A TOURIST IN SAN FRANCISCO... KIND OF


Lately I've been stuck. I know I have more to write about Bali and, of course, I need to get going on Thailand. And I've got a yen to write about Egypt and Cappadocia... but every time I sit down at the computer Down With Tyranny beckons louder and I wind up doing the Paul Revere thing and writing about encroaching fascism under George W. Bush. But I'm not writing at a computer terminal right now. I'm writing on the back of a corporate executive summary for a board of directors meeting I'm on my way to. I'm at the Burbank Airport at the Southwest Airlines terminal on my way to Oakland, about an hour away, as the (big) bird flies. My meeting, in San Francisco, starts in about 3 hours. To me, Bali and Thailand and Abu Simbel sound a helluva lot more exotic and interesting-- as least as tour destinations-- but I know San Francisco is one of the most popular travel destinations on earth. So I'm not going to let the fact that I lived there for the whole of the 80s stand in the way of me dealing with this short trip as a kind of travelogue.

Preparations were easy. Southwest has lots of flights between Burbank (convenient and less hideously encumbered with hassles than LAX) and Oakland (almost as hideously encumbered as SFO but still a bit more convenient, especially for arrivals. Leaving... well I'm convinced that whichever bureaucrat who runs security there either is bucking to be the most gratuitously obnoxious security czar of any secondary airport in the country-- or is just the reincarnation of some concentration camp kapitan with some unfinished issues to work out.) And the fares are cheap and the airline amenable to discounts for early bookings.

And the hotel... well, when I was president of Reprise Records and TimeWarner was picking up the tabs, I got used to staying at suites in the Ritz-Carlton. Now I'm either traveling on my own dime or, as today, on the dime of a much (much) smaller company and their corporate discount is with a boutiquey hotel owned by Kimpton, The Triton. The location is great-- downtown, a couple of hops and skips from the Chinatown dragon gate-- and I was able to walk to every meal and every meeting and to the Museum of Modern Art. Besides which-- its a pretty good hotel. Rooms start at $149 and work their way up depending on things like supply and demand and room size. (I'm jumpin' ahead a little but they have these cool, cool suites-- starting at $239-- each designed by the celebrity for which it is named: Jerry Garcia, Santana, Woody Harrelson, Red Hot Chili Peppers, Graham Nash...) It's a rock'n'roll hotel and it feels very comfortable in a pleasantly eco-friendly, artsy, odd-ball kind of way. There's great music in the lobby and elevator (sounds like my iPod), very friendly, down-to-earth service, bold, vibrant colors and fabrics and loopy furniture everywhere, bizarre art, a masseuse and a tarot card reader in the lobby and a wine hour every evening... very San Francisco contemporary. Sumptuous luxury like the Ritz? No. Comfortable, efficient and friendly? BIG TIME!

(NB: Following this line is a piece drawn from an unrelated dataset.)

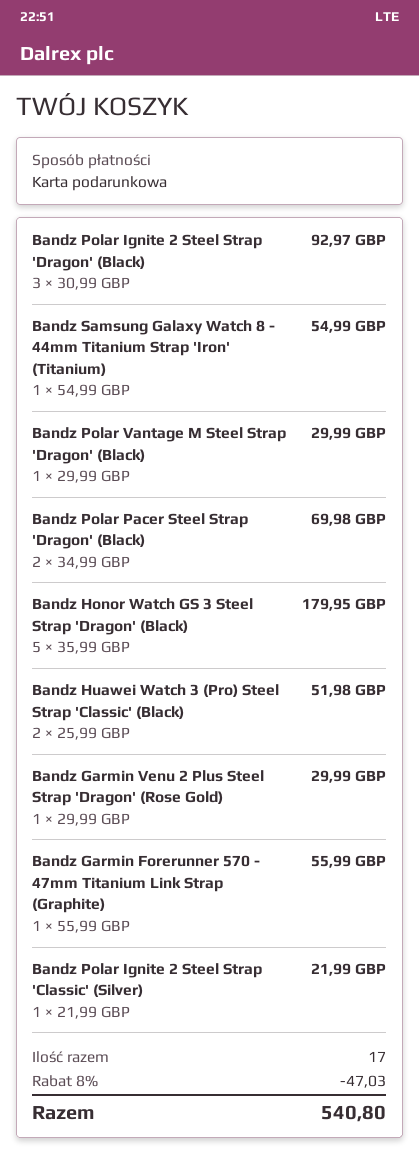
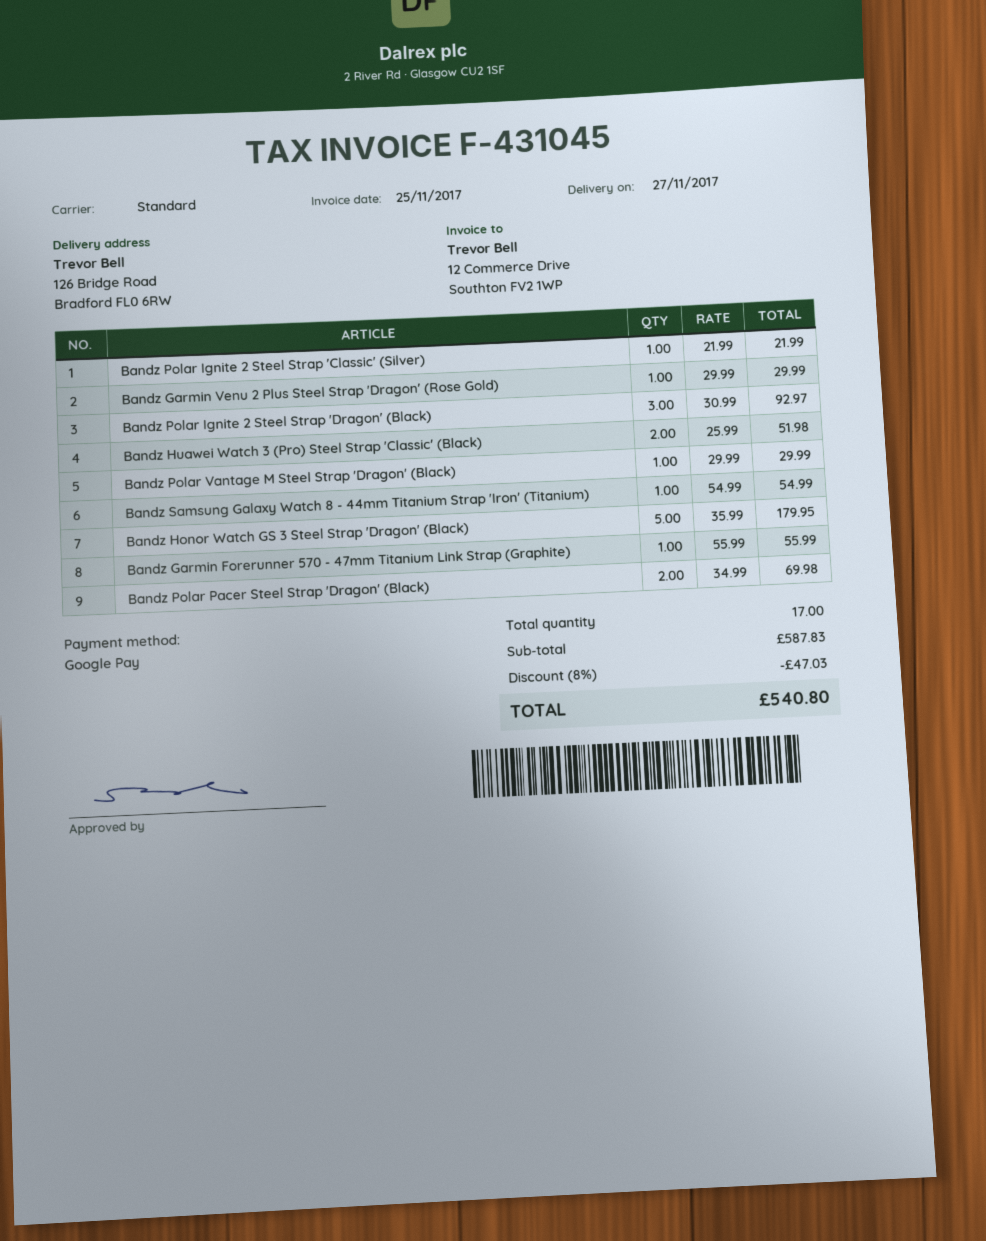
payment method: gift card -> Google Pay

Friday night after the meeting that was the raison d'etre of the trip, 2 old pals, Sandy Pearlman, who I know since 1965, and Michael Snyder who I first met in the late 70s when we were co-writers on the BERKELEY BARB, joined me for dinner at Piperade a Basque restaurant at 1015 Battery. None of us had been there before although the chef-owner, Gerard Hirigoyen, is an old friend and has founded an old fave of all of ours, Fringale. Piperade is much better. Gerard has always been a sublime chef but years and years of perfecting it has culminated in one of San Francisco's great foodie havens. The menu is mind-blowing and unique (but only hints at what your palate is about to experience. (A few weeks ago I wrote about a Basque superstar restaurant in Madrid, el Amparo, widely acclaimed one of Europe's best. Piperade was far better-- and far more healthful (and far better priced).

All 3 of us were completely sold when our 3 tipiak (small plates) arrived: dungeness crab salad "Txangurru" with basil, roasted pepper and mango; piquillo peppers stuffed with goat cheese, pine nuts and golden raisins; and grande white beans with chopped egg salad and boquerones (sort of like anchovies). The flavors were distinct and vibrant and I kept thinking how I should have just made a dinner of an assortment of these incredible appetizers (about $10 each). I stopped thinking that when the handiak or big plates, came. Michael has filet of monk fish with braised fennel, carrots and lemon-cumin relish. Sandy and I each ordered braised seafood and shellfish stew in red pepper sauce. Let me just say that I do not remember the last time I took up a spoon to scarf down the last of any sauce left after I had eaten my meal! So did I really, really like Piperade? I brought 2 other friends, Jimmy and Maureen there for dinner the next night!